苺を引き取るものはおらず、彼女は施設に入った。
「あれは……」
「千風さんが過ごしていた場所だね」
そこでも苺は問題ばかり起こしている。
しかし、職員たちは"良い目”を持っていた。家庭環境に問題があって入所する子どもたちやその親と出会うことも多いからだろうか、苺の演技に騙されなかったのだ。
彼らは苺の起こす問題に対処すべく、奔走することになる。思うように振る舞えず、苺はどんどんストレスを溜め込む。
そしてそれは過食に繋がっていった。
「──ああ、あの子……」
その姿を見て、私はようやく記憶が繋がった。
髪の色も、顔立ちも、体型も。すべてが違っていたから気がつかなかった。同じ施設にいた少女で間違いなかった。
「千風さんだ……」
苺の視線の先に自らが映り、どきりとした。彼女は憎々しげに"私”を眺めている。職員たちとも、年下の子どもたちとも打ち解けているところを。テストの結果を見せているところを。

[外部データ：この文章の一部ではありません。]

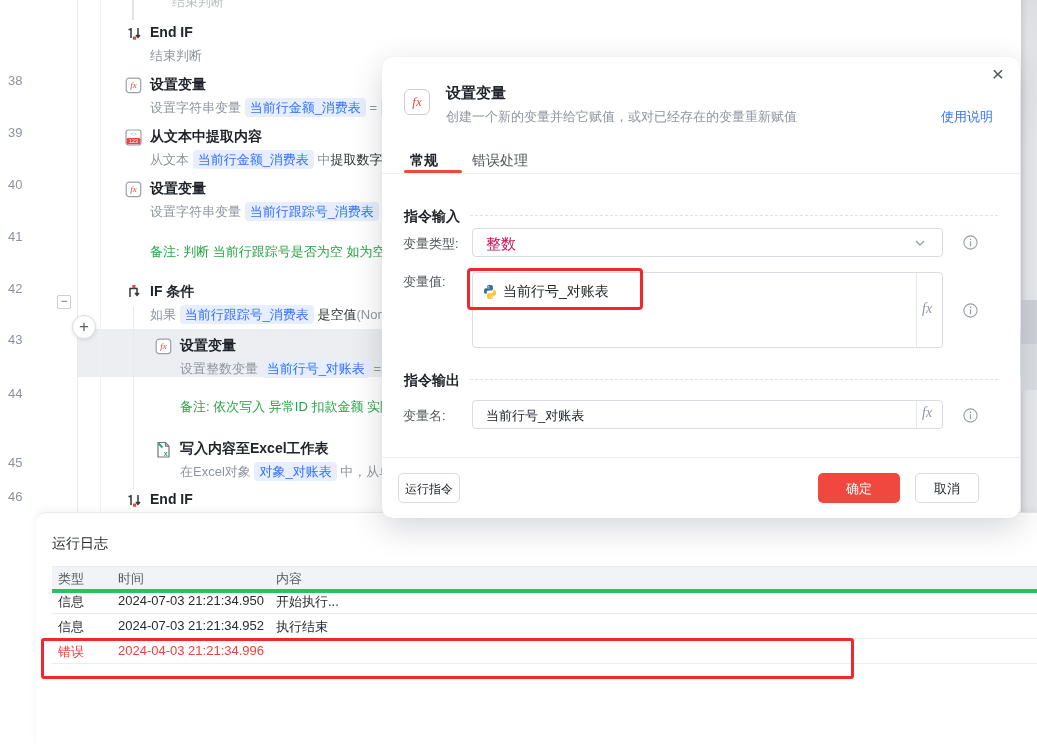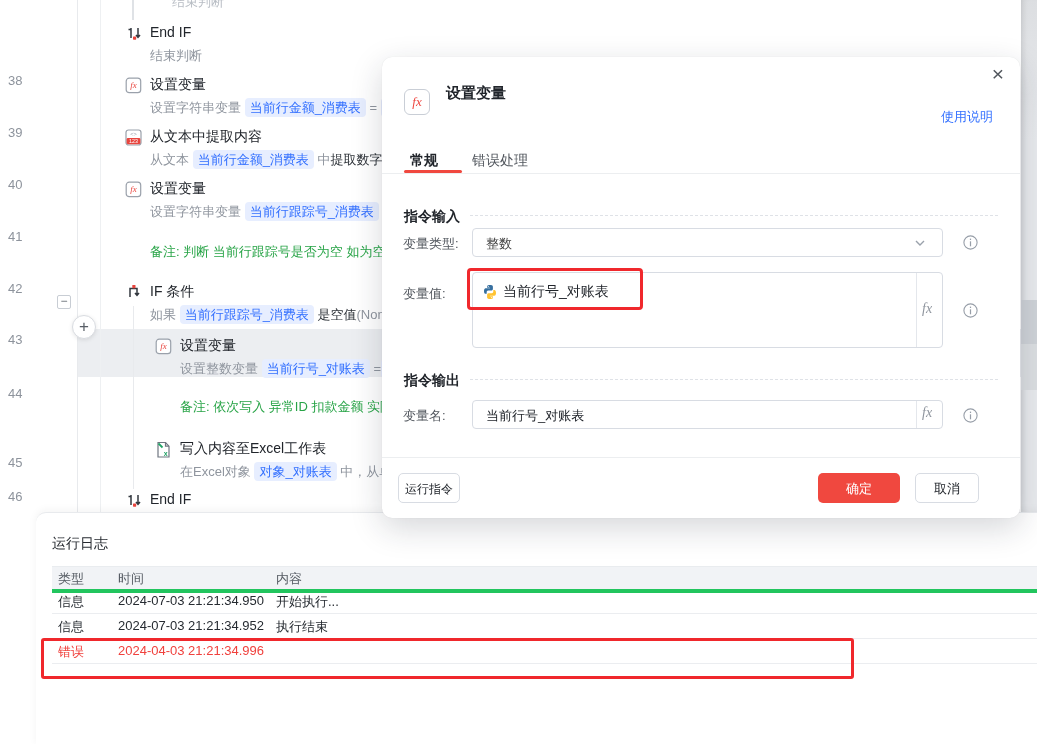--- a/index.html
+++ b/index.html
@@ -15,7 +15,7 @@
   .top-partial{position:absolute;left:172px;top:-7px;font-size:13px;color:#b8bdc4;}
   .row-highlight{position:absolute;left:77px;top:329px;width:944px;height:48px;background:#eceef1;}
   .flow-num{position:absolute;left:8px;font-size:13px;color:#8d939c;margin-top:37px;}
-  .flow-title{position:absolute;font-size:14px;font-weight:400;color:#21252b;white-space:nowrap;}
+  .flow-title{position:absolute;font-size:14px;font-weight:700;color:#21252b;white-space:nowrap;}
   .flow-sub{position:absolute;font-size:13px;color:#8f959e;white-space:nowrap;line-height:19px;}
   .flow-sub .seg-dark{color:#2b3036;}
   .seg-pill{display:inline-block;background:#e7eeff;color:#3370ff;border-radius:4px;padding:0 5px;line-height:19px;}

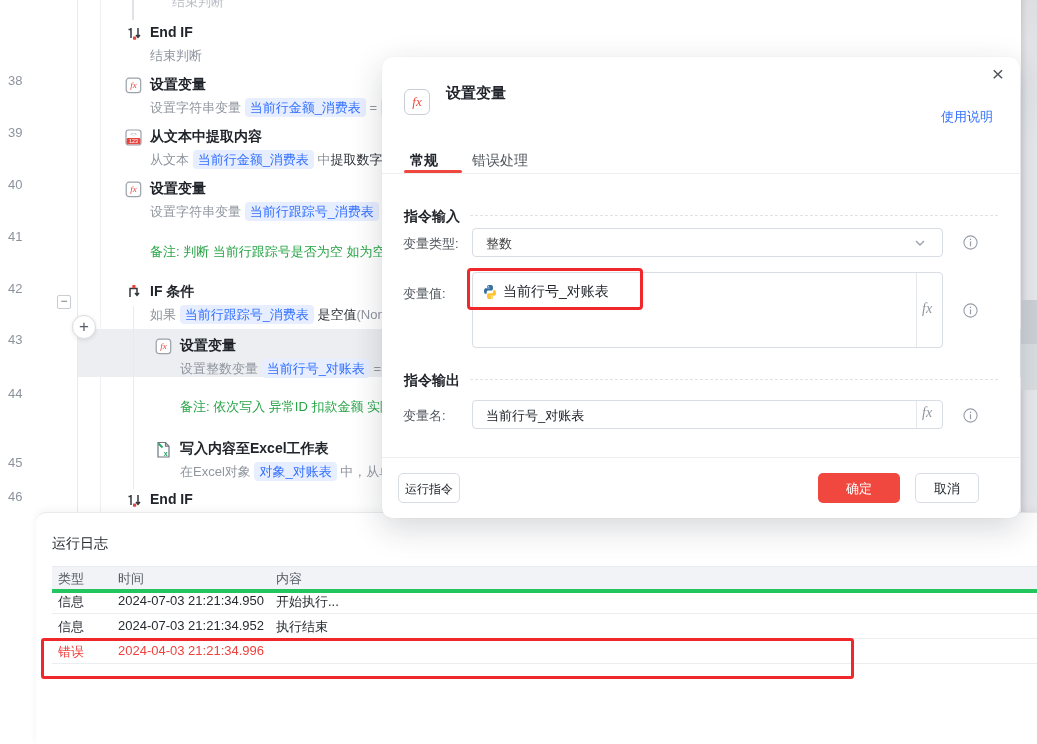--- a/index.html
+++ b/index.html
@@ -211,6 +211,7 @@
     <div class="dlg-close">×</div>
     <div class="dlg-icon">fx</div>
     <div class="dlg-title">设置变量</div>
+    <div class="dlg-sub">创建一个新的变量并给它赋值，或对已经存在的变量重新赋值</div>
     <a class="dlg-help">使用说明</a>
 
     <div class="tab active" style="left:28px">常规</div>

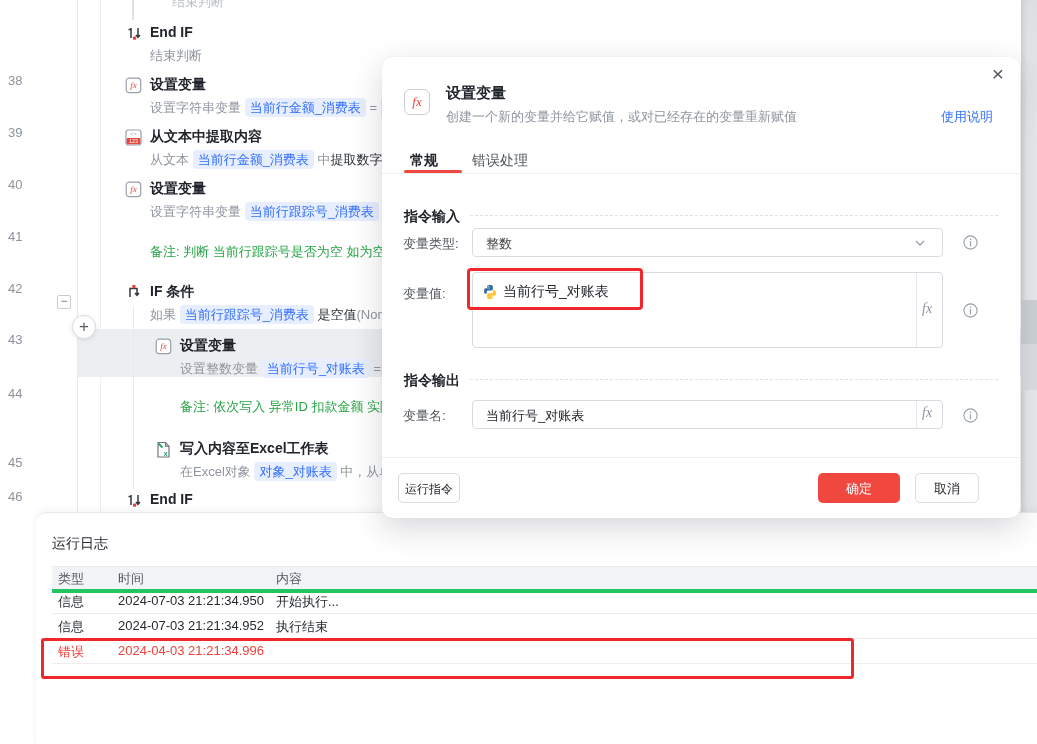--- a/index.html
+++ b/index.html
@@ -69,7 +69,7 @@
   .lbl{position:absolute;left:21px;font-size:13px;color:#51565d;}
   .dlg-select{position:absolute;left:90px;top:171px;width:471px;height:29px;box-sizing:border-box;
     border:1px solid #d8dce3;border-radius:4px;background:#fff;cursor:pointer;}
-  .dlg-select .sel-text{position:absolute;left:13px;top:6px;font-size:13px;color:#404040;}
+  .dlg-select .sel-text{position:absolute;left:13px;top:6px;font-size:15px;color:#be185d;}
   .chevron{position:absolute;left:441px;top:10px;}
   .dlg-textarea{position:absolute;left:90px;top:215px;width:471px;height:76px;box-sizing:border-box;
     border:1px solid #d8dce3;border-radius:4px;background:#fff;}

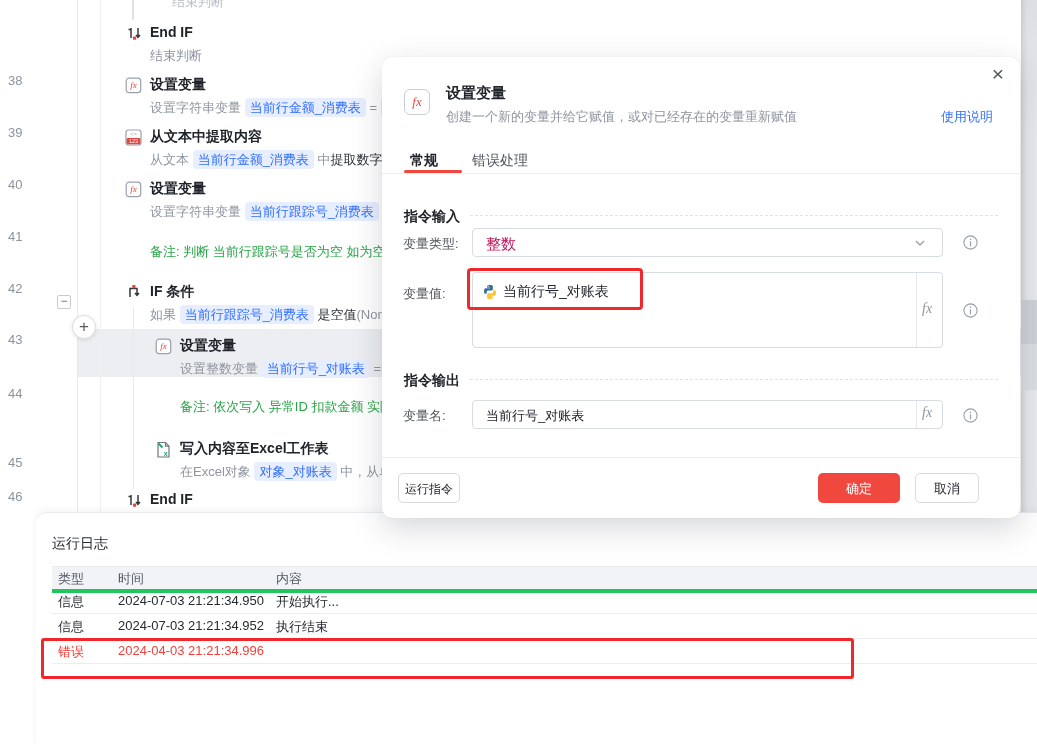--- a/index.html
+++ b/index.html
@@ -235,7 +235,7 @@
         <rect x="6.9" y="3.6" width="1.2" height="1.4" fill="#979ea8"></rect>
       </svg>
 
-    <div class="lbl" style="top:228px">变量值:</div>
+    <div class="lbl" style="top:216px">变量值:</div>
     <div class="dlg-textarea">
       <svg class="py-icon" width="16" height="16" viewBox="0 0 16 16">
         <path fill="#366f9f" d="M7.9 1C4.9 1 5.1 2.3 5.1 2.3v1.5h3v.4H3.9S2 3.9 2 6.9s1.7 2.9 1.7 2.9h1V8.3s-.1-1.7 1.7-1.7h2.9s1.6.1 1.6-1.5V2.7S11.2 1 7.9 1zM6.3 1.9a.55.55 0 1 1 0 1.1.55.55 0 0 1 0-1.1z"></path>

やがて高校を卒業した苺は、施設から出ていくことになる。寮のある職場を紹介されて。そこから彼女は自らの容姿を磨き、髪を染め、色付きのコンタクトレンズをつけて、別人のように生まれ変わった。
職場は早々に辞めた。働かなくても生きていけたから。
ある日、男性と腕を組んで歩いていた苺は、有名大学の前を通りかかる。そして、自分と同じ施設にいた"私”と靖人が腕を組んで歩いているのを見つける。
「なんであいつだけ……」
ぽつりと漏れた声には、怨嗟がこもっていた。
『おい、オスカー。ようやく時間だ。二朔の日が近づいている。あいつを連れて戻るぞ』
黒猫が言った。
「……」
長い月日、苺に付き合ってきたオスカーは無感情になっていた。そんな彼を気の毒そうに眺めながら、黒猫は空中にしっぽを叩きつけるように跳ぶ。そこに虹色の穴があく。
「──え? なに?」
苺が目を見開く。そうして彼女は、この世界から消えた。